Unsicherheit bremst Kauflaune

Grundlage des monatlichen Indikators ist eine Umfrage unter rund 1.600 Verbraucherinnen und Verbrauchern, durchgeführt vom Handelsblatt Research Institute (HRI). Das Barometer misst die erwartete Entwicklung des Konsums in den nächsten drei Monaten und gilt als Frühindikator für die Binnenwirtschaft.

Für April zeigt sich: Anhaltende wirtschaftliche und geopolitische Unsicherheiten dämpfen weiterhin die Erwartungen. Bereits in den Vormonaten hatte sich die zuvor leicht verbesserte Stimmung wieder eingetrübt.

Keine Dynamik bei Anschaffungen

Die Teilindikatoren liefern ein uneinheitliches Bild. Die Anschaffungsneigung bleibt schwach, größere Konsumausgaben werden von vielen Haushalten weiterhin zurückgestellt. Gleichzeitig zeigt auch die Sparneigung keine deutlichen Veränderungen. Eine klare Trendwende ist damit nicht erkennbar.

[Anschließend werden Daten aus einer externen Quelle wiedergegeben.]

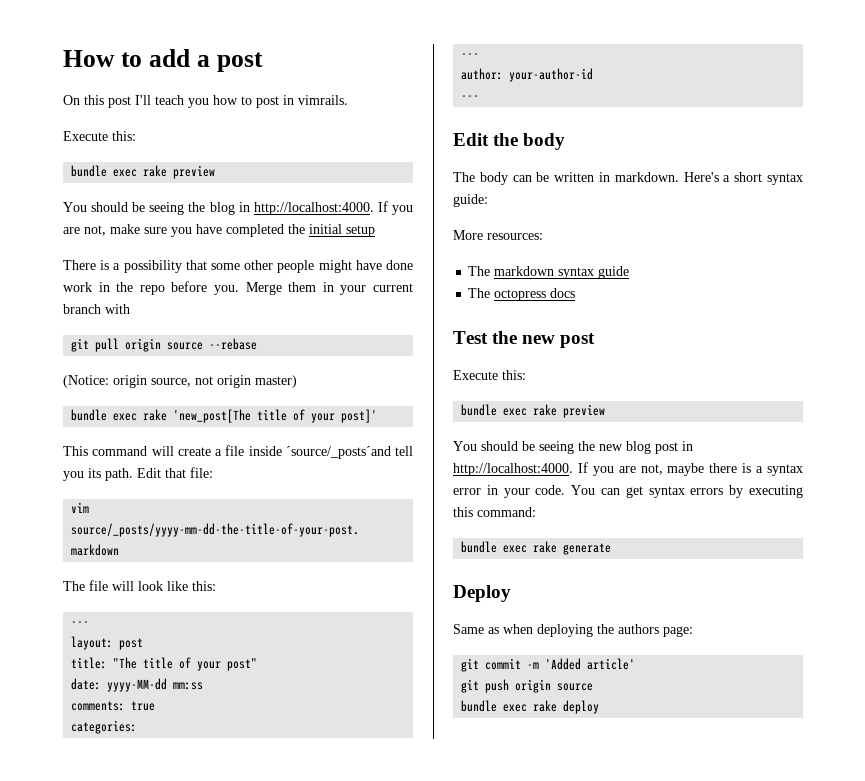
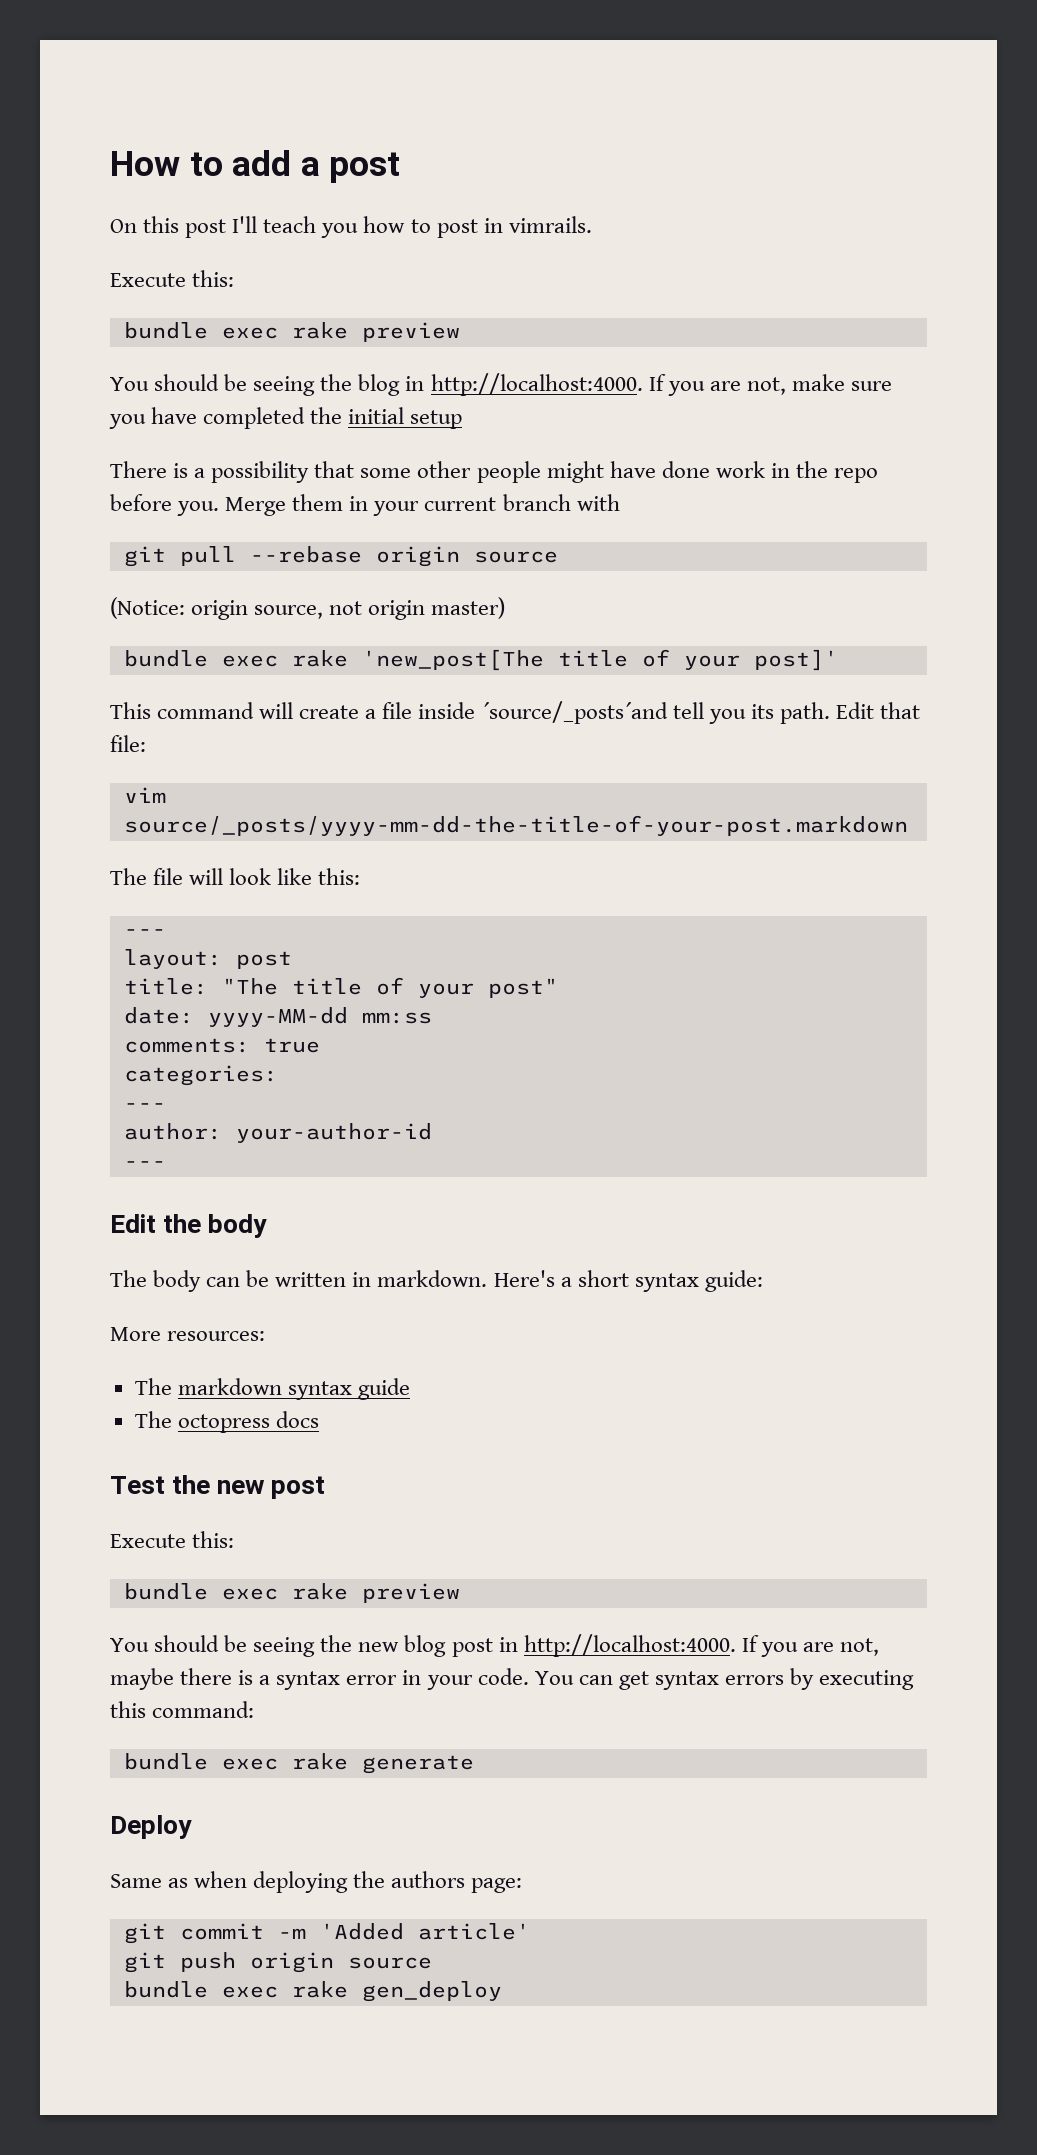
- git pull origin source --rebase
+ git pull --rebase origin source
- bundle exec rake deploy
+ bundle exec rake gen_deploy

Frühindikator für schwachen Konsum

Das HDE-Konsumbarometer bildet nicht das aktuelle Kaufverhalten ab, sondern die Erwartungen der Verbraucher. Entsprechend deutet der aktuelle Wert darauf hin, dass der private Konsum als zentrale Stütze der deutschen Wirtschaft kurzfristig keine starken Impulse liefern dürfte.

Seit seiner Einführung im Jahr 2016 wird das Barometer monatlich veröffentlicht und dient Unternehmen sowie Politik als Orientierung für die Entwicklung der Konsumnachfrage in Deutschland.